Julian Hertz, MD, MSc - Cardiovascular Risk Among Tanzanian Adults with HIV (Standard)
People with HIV (PWH) have an increased risk of cardiovascular disease, but cardiovascular preventative care is not currently part of routine HIV care in sub-Saharan Africa. This study will explore the current landscape of cardiovascular preventative care among PWH in Tanzania and determine the barriers to cardiovascular risk management in this population. The results of this study will inform future efforts to improve cardiovascular preventative care among PWH in resource-limited settings.
Jackie Hodges, MD, MPH - Integrating PrEP into mobile addiction and primary care services (Standard)
This study will contribute to prevention of future HIV infections among a population at elevated risk due to injection or sexual behavior. We will provide PrEP for HIV prevention in a low-barrier community setting – a mobile medical unit co-located with a syringe services program. Evidence generated by the study will inform the implementation of similar efforts in the future, in addition to providing preliminary evidence for future research into the acceptability and feasibility of this approach to increasing PrEP uptake and retention.
Asiya Gusa, PhD – Developing a reporter system to study stress-activation of retroelements during HIV/Cryptococcus co-infection of macrophages (Focused)
The pathogenic fungus Cryptococcus neoformans is a leading cause of infectious morbidity and mortality for individuals co-infected with HIV-1, accounting for up to 20% of AIDS-related deaths. Despite this association, few studies have examined interactions and signaling between the fungus and the virus, even though they infect the same host immune defense cells during infection. By developing a cellular model to study HIV and Cryptococcus co-infection, we can begin to investigate how these interactions impact disease progression and patient outcomes in order to design better therapeutic interventions.

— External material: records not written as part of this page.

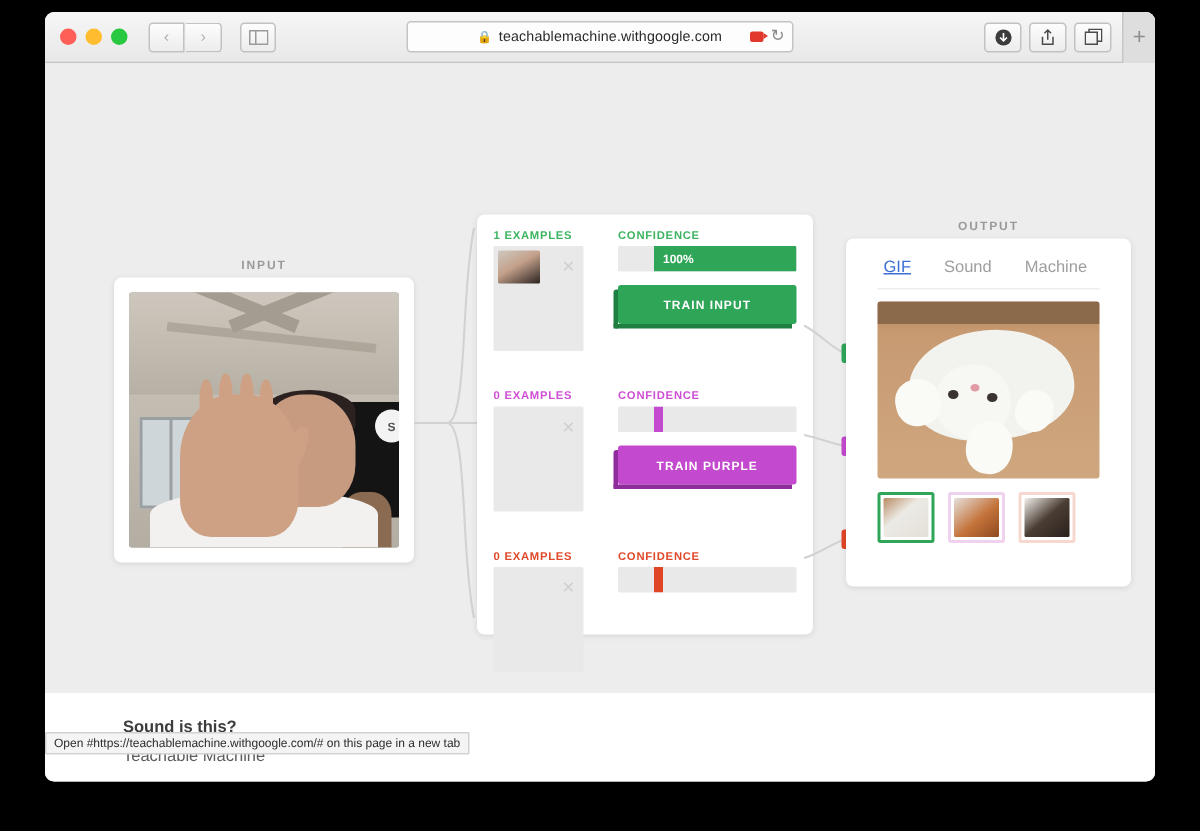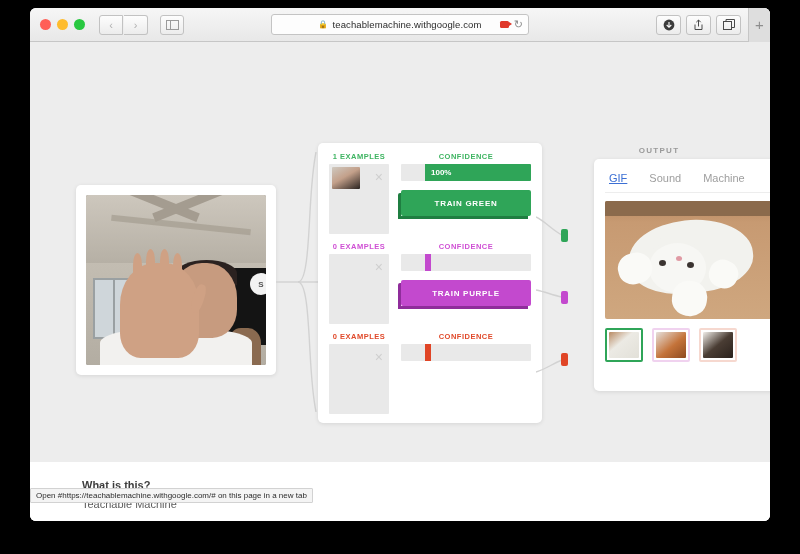--- a/index.html
+++ b/index.html
@@ -155,26 +155,26 @@
   
   #learning-label { left: 288px; top: 88px; width: 224px; }
   .learn-card {
     position: absolute; left: 288px; top: 101px;
     width: 224px; height: 280px;
     background: #fff; border-radius: 5px;
     box-shadow: 0 1px 4px rgba(0,0,0,.10);
     padding: 9px 11px;
   }
   .class-row { position: relative; height: 87px; }
-  .class-row + .class-row { margin-top: 3px; }
+  .class-row + .class-row { margin-top: 20px; }
   .ex-head {
     font-size: 7.5px; font-weight: 700; letter-spacing: .5px;
     margin-bottom: 3px; text-transform: uppercase;
   }
-  .row-inner { display: flex; gap: 12px; text-align: center; }
+  .row-inner { display: flex; gap: 23px; }
   .ex-col { width: 60px; }
   .ex-box {
     width: 60px; height: 70px; background: #e9e9e9;
     position: relative; border-radius: 1px;
   }
   .ex-thumb {
     position: absolute; left: 3px; top: 3px; width: 28px; height: 22px;
     border-radius: 1px; overflow: hidden;
     background: linear-gradient(150deg,#cfc9c0 0%,#c3a08a 45%,#2a2320 100%);
   }
@@ -219,25 +219,25 @@
   .btn-green  { background: #2fa558; }
   .btn-green::before, .btn-green::after  { background: #1f7e41; }
   .btn-purple { background: #c349ce; }
   .btn-purple::before, .btn-purple::after { background: #8f2d9b; }
   .btn-orange { background: #e04526; }
   .btn-orange::before, .btn-orange::after { background: #ab2f16; }
 
   
   #output-label { left: 534px; top: 104px; width: 190px; }
   .out-card {
-    position: absolute; left: 564px; top: 117px;
+    position: absolute; left: 534px; top: 117px;
     width: 190px; height: 232px;
     background: #fff; border-radius: 5px;
     box-shadow: 0 1px 4px rgba(0,0,0,.10);
-    padding: 10px 11px;
+    padding: 10px 21px;
   }
   .out-tabs {
     display: flex; gap: 22px; padding: 3px 4px 8px;
     border-bottom: 1px solid #ededed;
   }
   .out-tab { font-size: 11px; color: #9e9e9e; cursor: pointer; }
   .out-tab.active { color: #3b6fd4; text-decoration: underline; }
   .gif-view {
     margin-top: 8px; height: 118px; border-radius: 2px;
     overflow: hidden; position: relative;
@@ -352,20 +352,21 @@
           <path d="M3 2.5 L3 0.5 L11.5 0.5 L11.5 8.5 L9 8.5" fill="none" stroke="#4a4a4a"></path>
         </svg>
       </div>
       <div class="plusbtn">+</div>
     </div>
   </div>
 
   <div class="page">
     <div class="stage">
 
+      <div class="col-label" id="input-label">INPUT</div>
       <div class="input-card">
         <div class="webcam">
           <div class="wc-ceiling"></div>
           <div class="wc-beam wc-b1"></div>
           <div class="wc-beam wc-b2"></div>
           <div class="wc-beam wc-b3"></div>
           <div class="wc-wall"></div>
           <div class="wc-window"></div>
           <div class="wc-dark"></div>
           <div class="wc-person2"></div>
@@ -399,21 +400,21 @@
               <div class="ex-box">
                 <div class="ex-thumb"></div>
                 <div class="ex-x">×</div>
               </div>
             </div>
             <div class="conf-col">
               <div class="conf-label c-green">CONFIDENCE</div>
               <div class="conf-bar">
                 <div class="conf-fill bg-green" style="width:100%">100%</div>
               </div>
-              <div class="train-btn btn-green">TRAIN GREEN</div>
+              <div class="train-btn btn-green">TRAIN INPUT</div>
             </div>
           </div>
         </div>
 
         <div class="class-row">
           <div class="row-inner">
             <div class="ex-col">
               <div class="ex-head c-purple">0 EXAMPLES</div>
               <div class="ex-box">
                 <div class="ex-x">×</div>
@@ -487,18 +488,18 @@
             <div class="thumb-img"></div>
           </div>
           <div class="thumb t3">
             <div class="thumb-img"></div>
           </div>
         </div>
       </div>
     </div>
 
     <div class="bottom">
-      <div class="what-title">What is this?</div>
+      <div class="what-title">Sound is this?</div>
       <div class="what-sub">Teachable Machine</div>
       <div class="tooltip">Open #https://teachablemachine.withgoogle.com/# on this page in a new tab</div>
     </div>
   </div>
 </div>
 
 </body></html>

Philippe Rascle, PhD - Multi-omic analysis of MHC-E-dependent SIV-specific memory NK cells in SIV infected rhesus macaques to develop new HIV cure strategy (Focused)
The NK cell is considered a significant candidate as a key role player in the development of an HIV cure. A rare subset of NK cells, known as antigen-specific memory NK cells, exhibit strong antiviral activity in HIV/SIV infection. Given that the SIV-infected non-human primate (NHP) model closely resembles the pathophysiology of HIV-infected humans, the in vitro expansion of single-NK cell clones from NHP provides an efficient methodology to develop and study antigen-specific NK cell populations. This contributes significantly to progress and establishes a strong foundation for the development of new clinical trials, such as cell therapy, vaccine design, and other NK-cell-based immunotherapies.